Stephanie A Massaro MD
hematopoiesis, megakaryocyte differentiation, leukemia, stem cells
Megakaryoblastic Leukemia (AMKL) is a rare form of pediatric leukemia that affects
megakaryocytes, which are platelet-making blood cells. The disease most commonly strikes very
young children and is associated with an extremely poor outcome with an average survival time of only eight months from diagnosis despite aggressive medical therapy. Approximately
30% of pediatric patients diagnosed with AMKL are infants who have a specific
genetic abnormality that involves two genes, RBM15 and MKL1. These genes may play important roles in
normal blood cell development.
However, when they are incorrectly linked together, they may contribute
to leukemia. The focus of my research is to identify the mechanisms underlying the development of AMKL.
Extensive Research Description
Acute Megakaryoblastic Leukemia (AMKL) is a rare form of pediatric leukemia that disproportionately affects children.

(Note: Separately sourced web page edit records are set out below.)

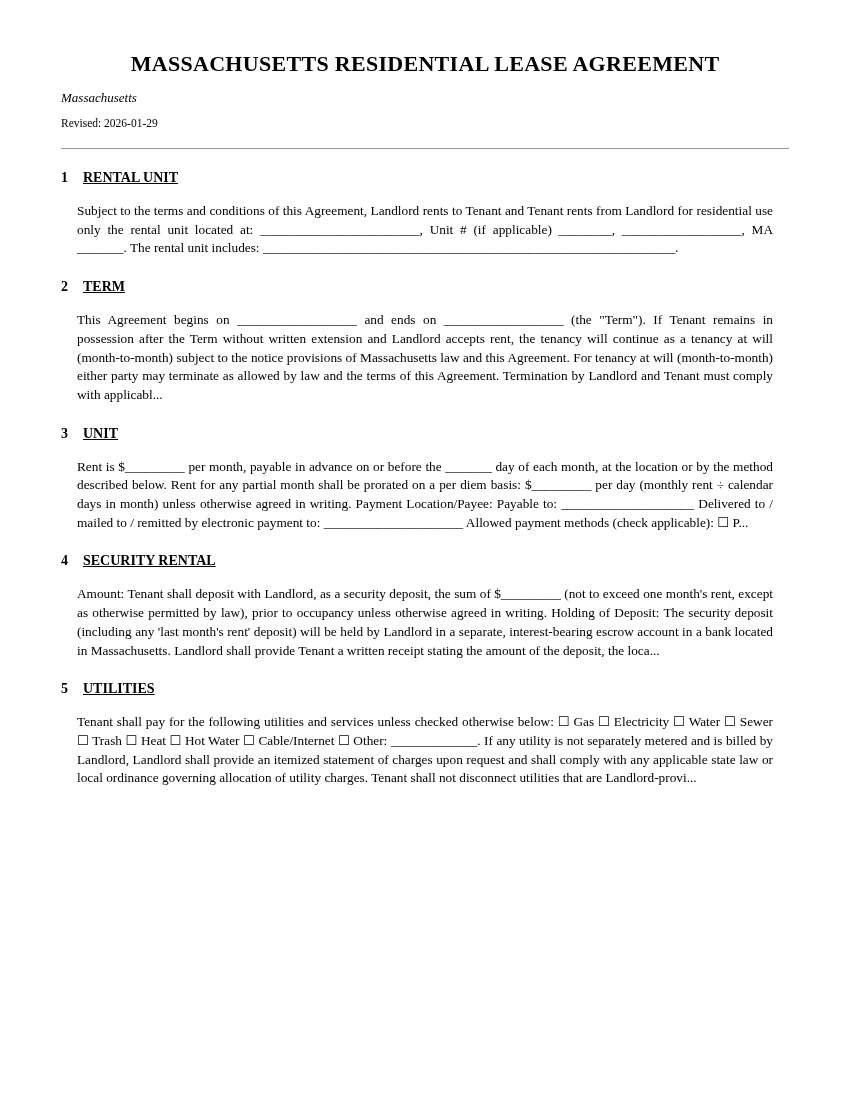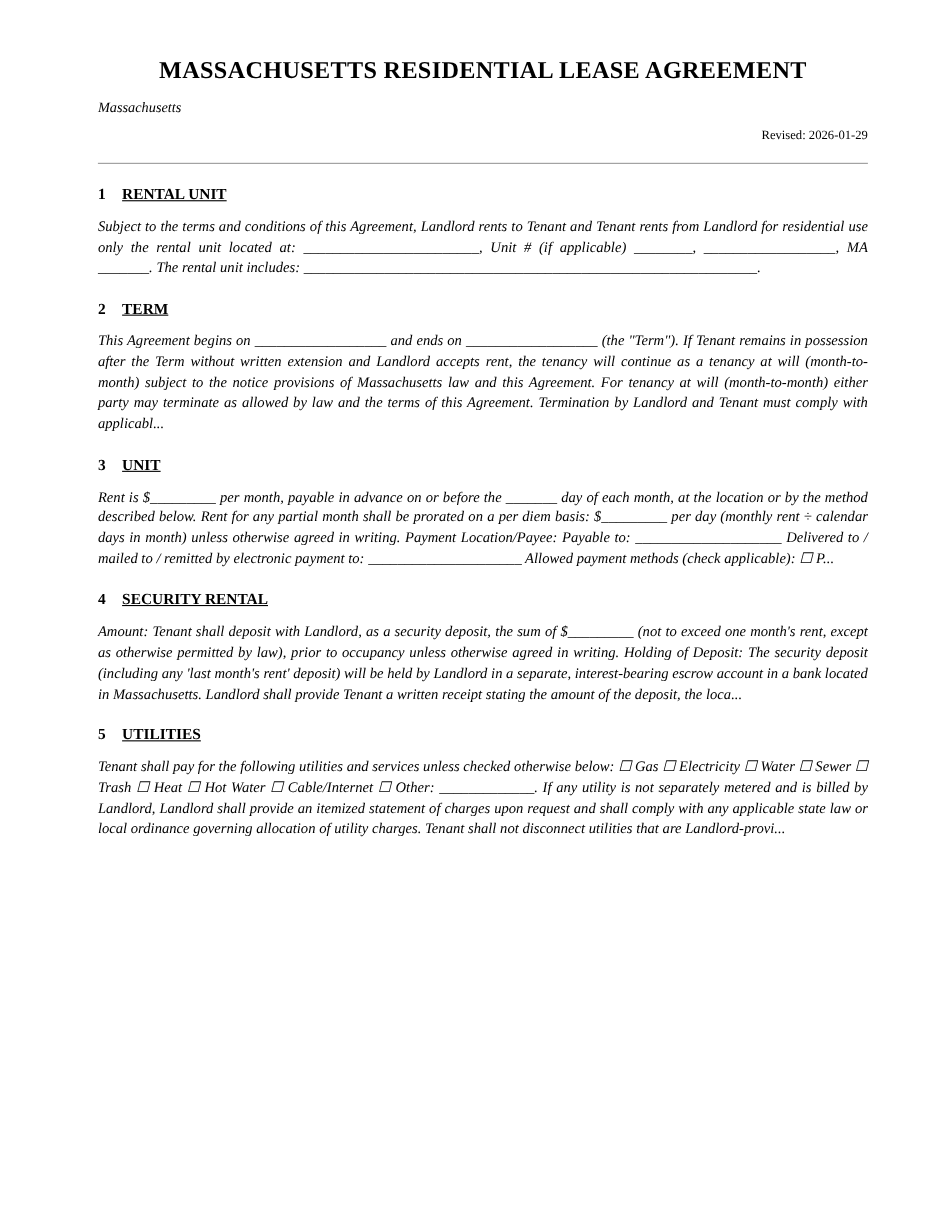"MASSACHUSETTS RESIDENTIAL LEASE" .page { padding: 51px 61px 0 89px -> 51px 61px 0 61px }
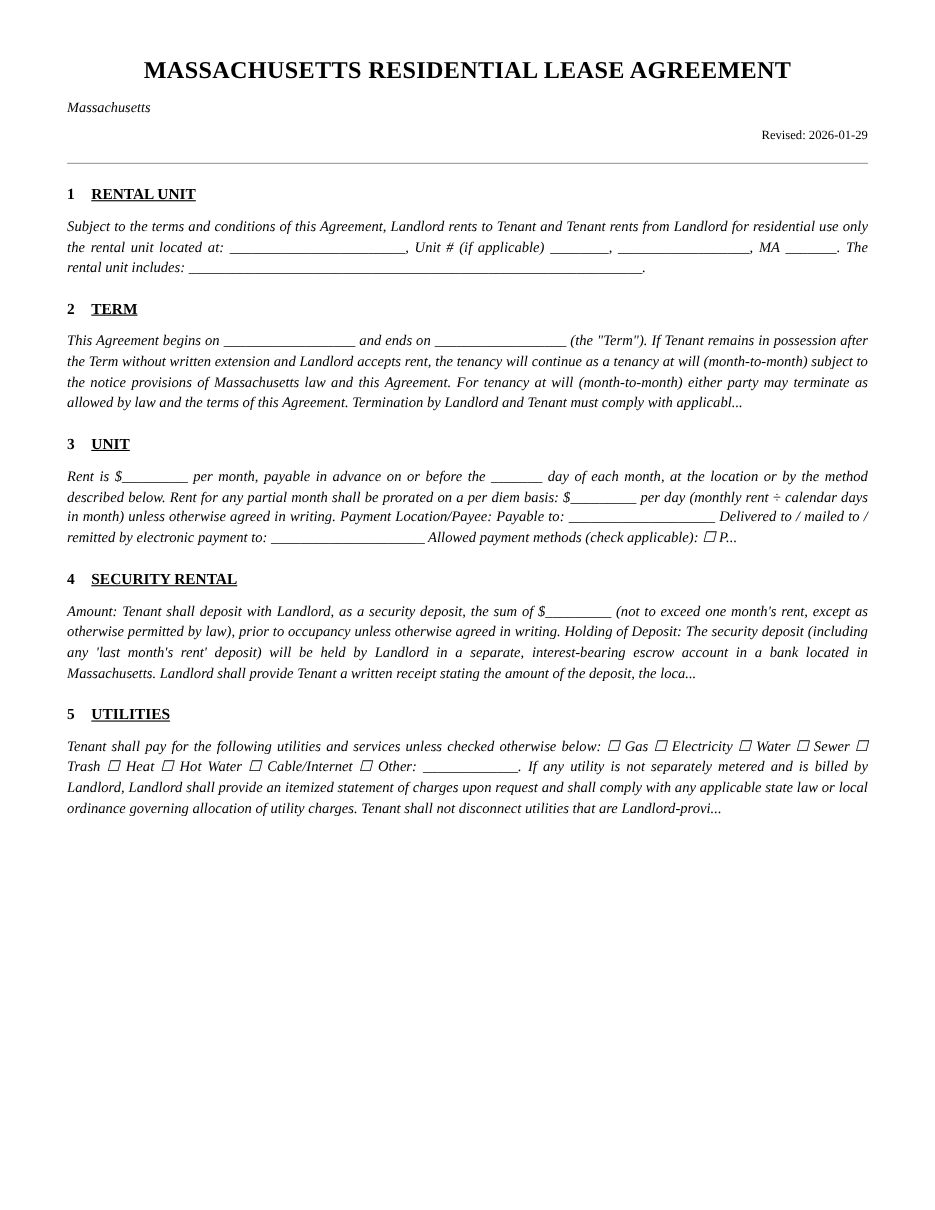"Revised: 2026-01-29" .doc-revised { text-align: right -> left }
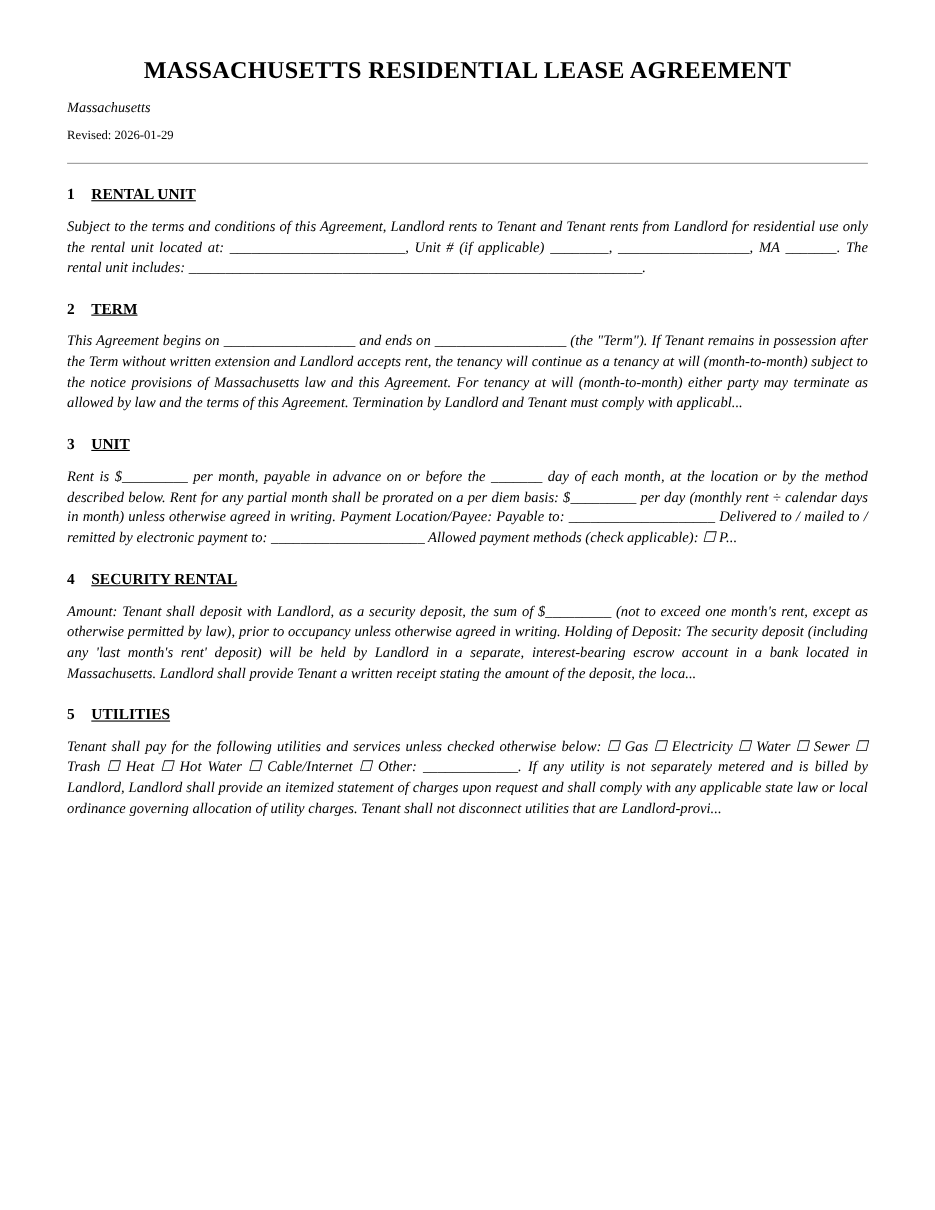"Subject to the terms and" .sec-body { font-style: italic -> none; margin: 0 -> 16px }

AMKL associated with the chromosomal translocation
fusing RNA Binding Motif 15 gene (RBM15) on chromosome 1 upstream of the
transcriptional cofactor Megakaryoblastic Leukemia 1 gene (MKL1) on chromosome
22 (t1;22), is most commonly diagnosed in infants less than three months of age and requires aggressive medical
management. Thus, it is likely that the leukemia originates in utero when the hematopoietic system is in its embryonic or fetal
stages. We have successfully
recapitulated megkaryopoiesis in vitro using
human embryonic stem cells and established a model system in which to study
megakaryocyte differentiation. Human embryonic stem cells (hESCs) offer a mechanism to study embryogenesis and to understand the processes of fetal blood maturation and leukemia development. We seek to further define the roles of MKL1 and RBM15 during hESC-derived megakaryopoiesis. Furthermore, we
hypothesize that the fusion product (RBM15-MKL1) promotes the leukemic
phenotype by causing aberrant Notch signaling and subsequent derangement of the
RB tumor suppressor pathway. We are currently studying the interactions of RBM15,MKL1 and RBM15-MKL1, with regulators of cell growth and differentiation during megakaryocyte development using both primary AMKL patient samples and this in vitro model of developmental hematopoieisis.